**Problem details**
Needed from the entries below: every line that holds the word "Valentina".

□ □ □ □ □ □ □

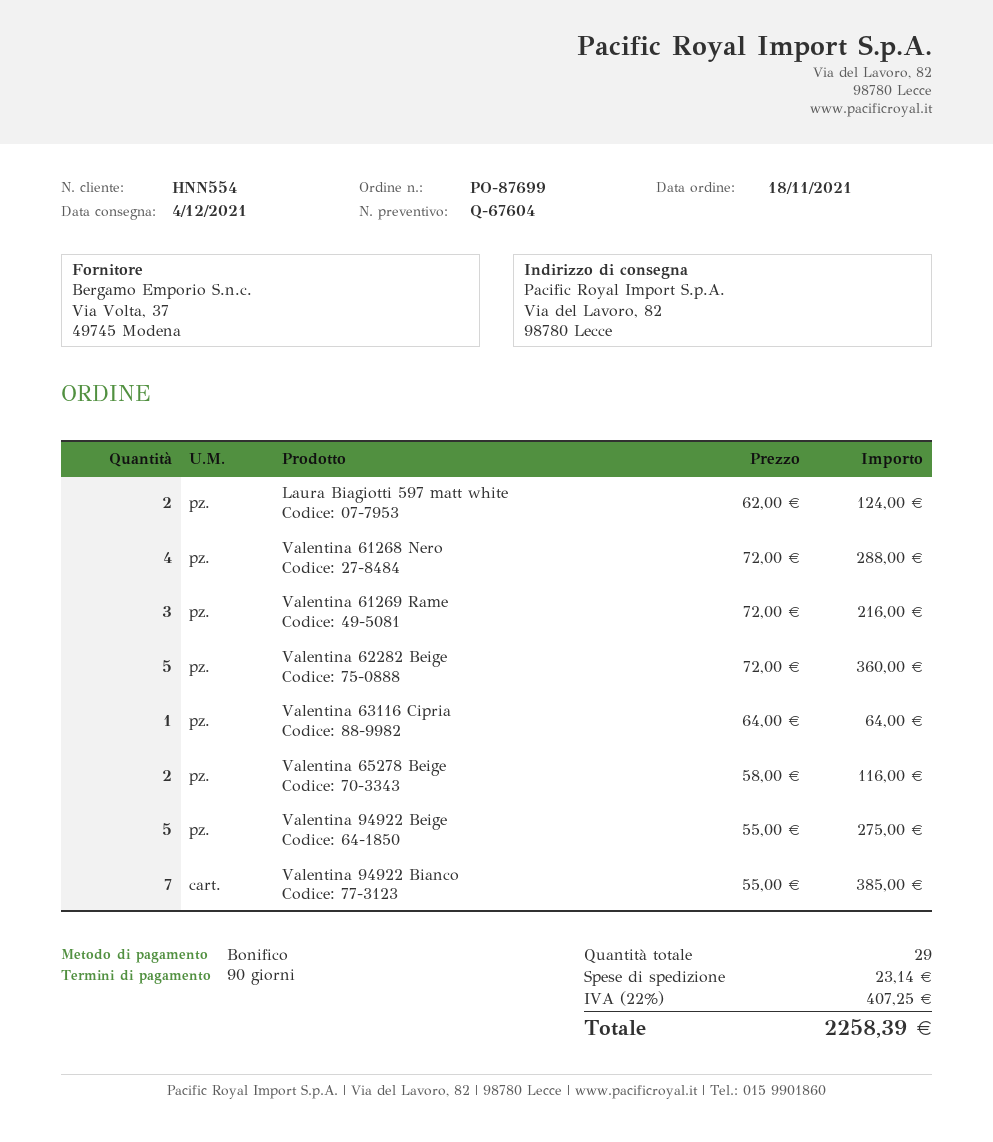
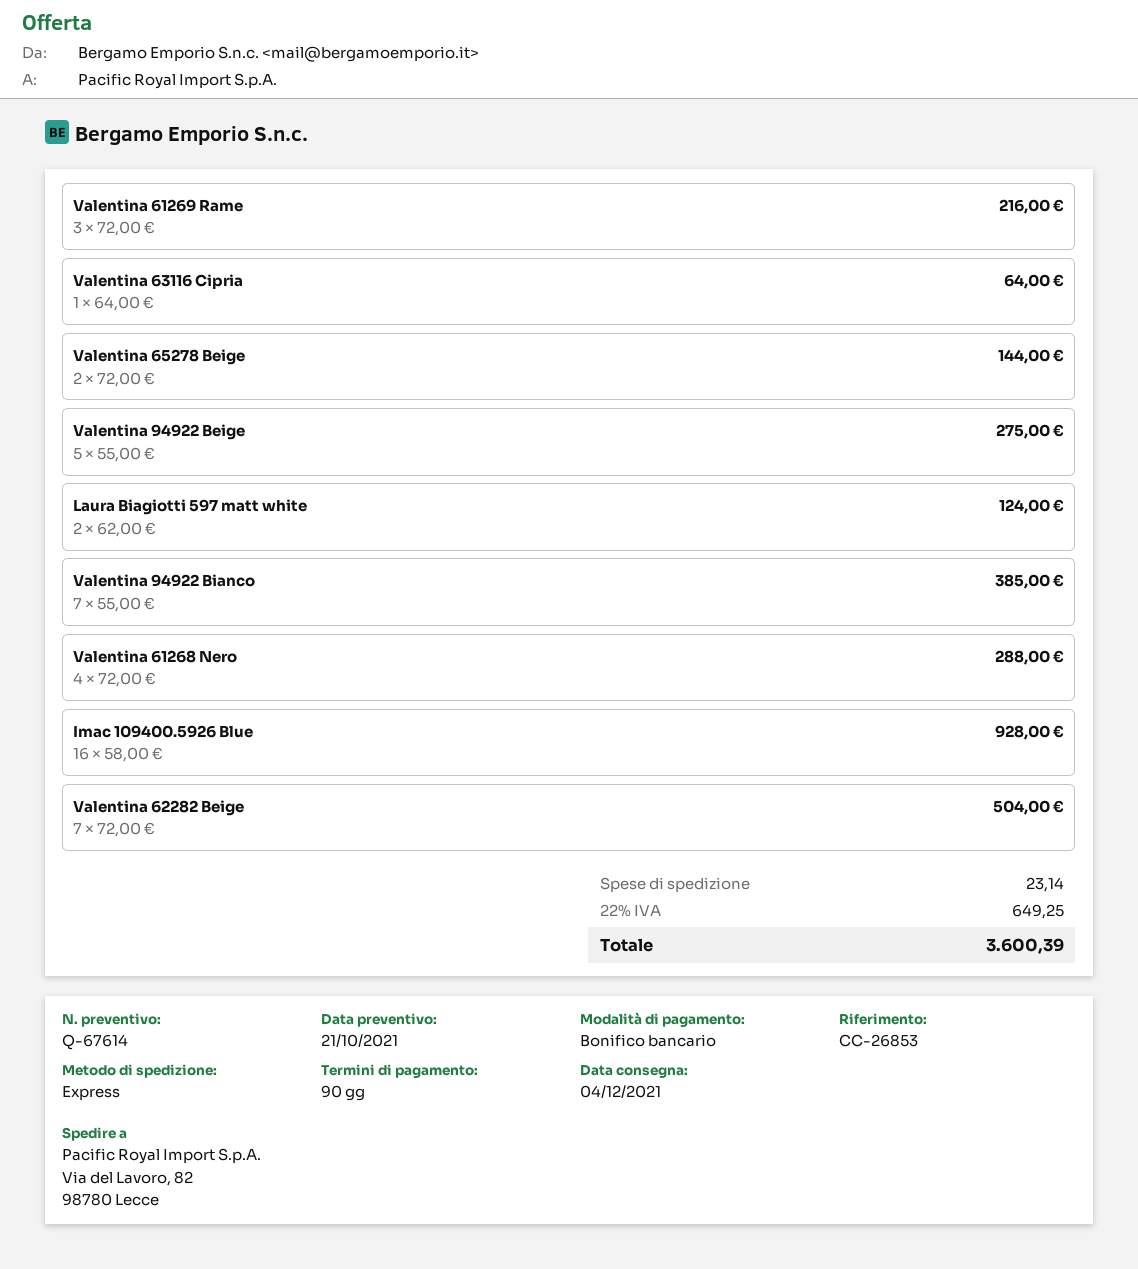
quote number: Q-67604 -> Q-67614
Valentina 62282 Beige: 5 x 72.00 = 360.00 -> 7 x 72.00 = 504.00
Valentina 65278 Beige: 2 x 58.00 = 116.00 -> 2 x 72.00 = 144.00
Imac 109400.5926 Blue: none -> 16 x 58.00 = 928.00
tax: 22% = 407.25 -> 22% = 649.25
total: 2258.39 -> 3600.39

□ □ □ □ □ □ □

**Answer to this task**
Valentina 62282 Beige: 5 x 72.00 = 360.00 -> 7 x 72.00 = 504.00
Valentina 65278 Beige: 2 x 58.00 = 116.00 -> 2 x 72.00 = 144.00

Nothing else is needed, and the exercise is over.